Consider an application that requires adding two large matrices. Addition of two elements from the matrices are totally independent of any other element. So there is no data dependency in such a case and the matrices can be easily split into sub-problems and given to the number of processors that are available and can be made to run in parallel easily. In such applications programs could achieve linear speed up and in some cases with some clever caching techniques even super linear speedups can be achieved.

In the two cases discussed above we can calculate how an application may speedup in the boundary cases, but most applications that we encounter are in between strictly sequential and embarrassingly parallel. Most applications have certain degree of parallelism and some amount of data dependency which forces sequential behavior and analyzing speed up of such application is much harder. In this post we have a look at a clever theorem invented by Graham[1] and Brent[2] independently and one of the MIT talks i listened to consolidated their ideas to a very insightful theorem.
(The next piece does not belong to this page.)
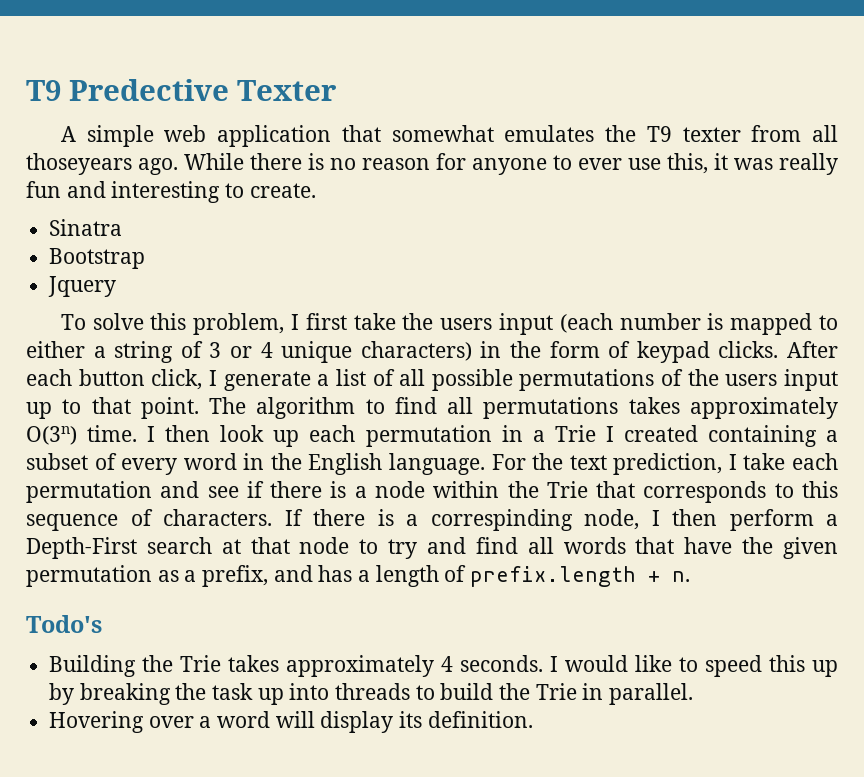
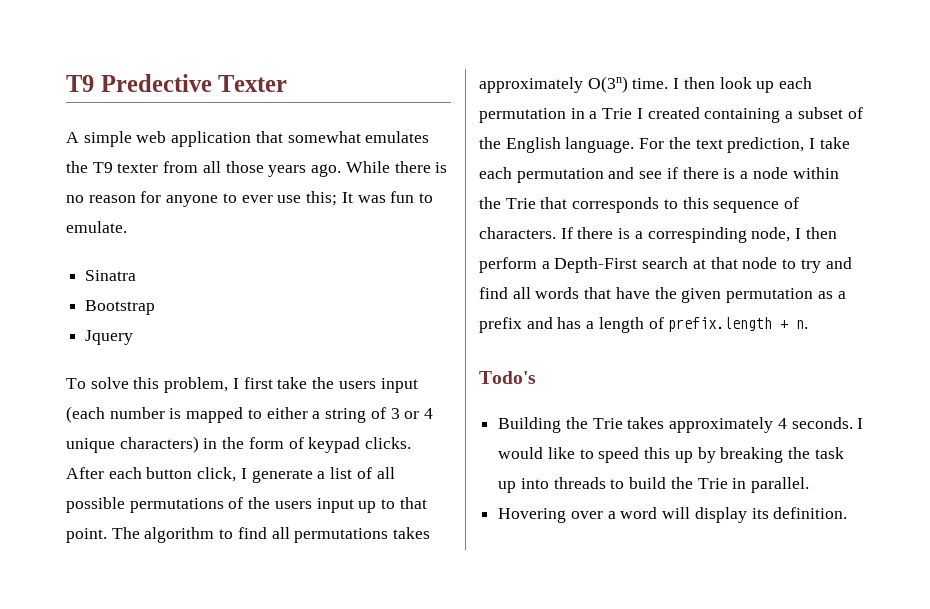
[26,153,132,175] thoseyears -> [225,161,307,177] those years
[667,153,838,175] [26,181,316,203] this, it was really fun and interesting to create. -> [306,191,433,206] [66,221,127,233] this; It was fun to emulate.
[121,453,265,475] every word in -> (863, 113) none
[202,565,269,587] prefix, -> [479,317,522,333] prefix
First Some naming conventions.

T_n - Time taken for the application to run when n processors are at its disposal. T_1 represent the sequential case and T_infinity represent that case where application may have as many processors as needed

based on above conventions we could define:

Parallelism = T_1/T_infinity
Speedup for p processors = T_1/T_p

An observation assuming no cache tricks to achieve super-linear speedup:

T_p > T_1/p

This simply mean that by having two processors you cannot cut the time exactly by half, it will always be a little more due to possible data dependencies and of course the extra overhead associated with making the application parallel.

Model

This theorem models a given application using a graph where nodes would represent computational units and edges would represent the data dependencies similar to the workflow idea. Graham and Brent argue that if you have infinite processors available for the application, the time will depend upon the critical path of the graph or longest path of the graph from start to finish. So T_infinity may also looked upon as the critical path time. They argue that the speedup that can be achieved depend on this critical path as well as the number of processors that is available to the scheduler at the execution of the application. Based on these two parameters they propose a upper bound to the time taken by an application when its presented with p processors. Upper bound of time is useful because it may allow you to provision your resources for worst case scenario.

Theorem:

T_p <= T_1/p + T_infinity

Theorem means an application with p processors at most would take time that is addition of sequential time / p and critical path time. Many techniques have since developed to reduce that upper bound but in my view this is the most insightful theorem of its nature and its simplicity makes it quite appealing when making an conservative estimate or during formal analysis.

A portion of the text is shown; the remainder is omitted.